The answer must be every entry below, word for word, with the pictures left out.

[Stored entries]

━━━━━━━━━━

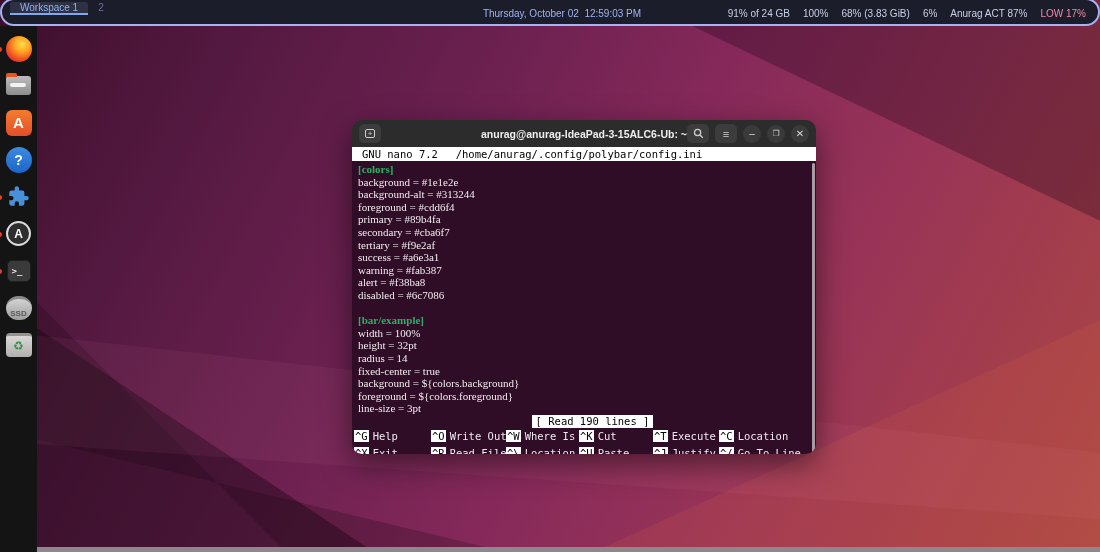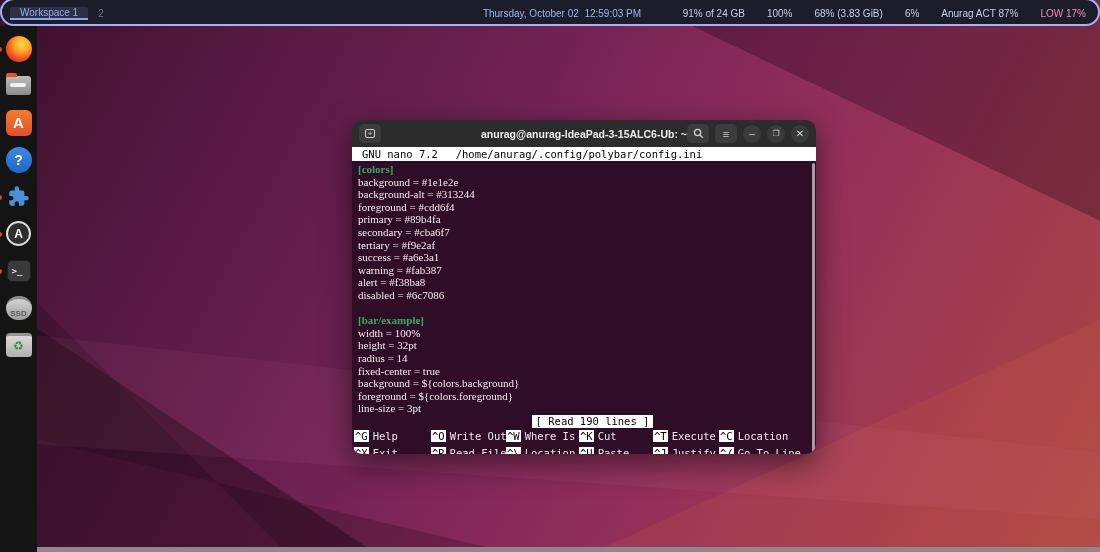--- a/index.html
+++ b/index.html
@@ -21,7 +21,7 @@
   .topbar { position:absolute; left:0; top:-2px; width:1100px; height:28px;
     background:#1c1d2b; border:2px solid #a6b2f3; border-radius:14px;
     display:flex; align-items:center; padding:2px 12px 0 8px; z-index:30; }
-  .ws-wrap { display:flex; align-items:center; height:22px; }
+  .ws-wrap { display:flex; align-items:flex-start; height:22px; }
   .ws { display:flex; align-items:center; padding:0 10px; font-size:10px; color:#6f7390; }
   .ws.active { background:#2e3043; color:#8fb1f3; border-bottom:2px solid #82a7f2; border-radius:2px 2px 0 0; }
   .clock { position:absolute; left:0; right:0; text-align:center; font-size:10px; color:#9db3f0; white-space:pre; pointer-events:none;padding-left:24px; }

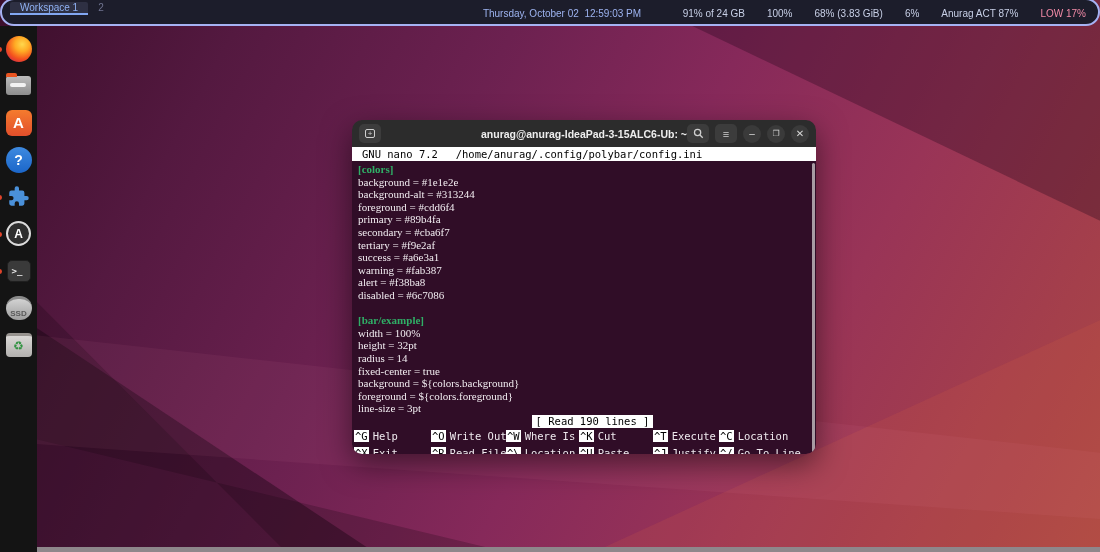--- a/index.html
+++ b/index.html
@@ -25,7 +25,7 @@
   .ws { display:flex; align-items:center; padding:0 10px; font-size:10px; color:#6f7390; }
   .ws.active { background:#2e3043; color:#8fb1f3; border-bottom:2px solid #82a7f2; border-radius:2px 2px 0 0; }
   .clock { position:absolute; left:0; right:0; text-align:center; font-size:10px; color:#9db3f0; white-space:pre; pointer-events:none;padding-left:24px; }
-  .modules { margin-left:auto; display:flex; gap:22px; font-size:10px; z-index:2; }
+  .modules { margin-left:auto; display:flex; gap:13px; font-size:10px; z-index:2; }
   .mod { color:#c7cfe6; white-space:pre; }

━━━━━━━━━━

Reply:
--- a/index.html
+++ b/index.html
@@ -21,7 +21,7 @@
   .topbar { position:absolute; left:0; top:-2px; width:1100px; height:28px;
     background:#1c1d2b; border:2px solid #a6b2f3; border-radius:14px;
     display:flex; align-items:center; padding:2px 12px 0 8px; z-index:30; }
-  .ws-wrap { display:flex; align-items:center; height:22px; }
+  .ws-wrap { display:flex; align-items:flex-start; height:22px; }
   .ws { display:flex; align-items:center; padding:0 10px; font-size:10px; color:#6f7390; }
   .ws.active { background:#2e3043; color:#8fb1f3; border-bottom:2px solid #82a7f2; border-radius:2px 2px 0 0; }
   .clock { position:absolute; left:0; right:0; text-align:center; font-size:10px; color:#9db3f0; white-space:pre; pointer-events:none;padding-left:24px; }

--- a/index.html
+++ b/index.html
@@ -25,7 +25,7 @@
   .ws { display:flex; align-items:center; padding:0 10px; font-size:10px; color:#6f7390; }
   .ws.active { background:#2e3043; color:#8fb1f3; border-bottom:2px solid #82a7f2; border-radius:2px 2px 0 0; }
   .clock { position:absolute; left:0; right:0; text-align:center; font-size:10px; color:#9db3f0; white-space:pre; pointer-events:none;padding-left:24px; }
-  .modules { margin-left:auto; display:flex; gap:22px; font-size:10px; z-index:2; }
+  .modules { margin-left:auto; display:flex; gap:13px; font-size:10px; z-index:2; }
   .mod { color:#c7cfe6; white-space:pre; }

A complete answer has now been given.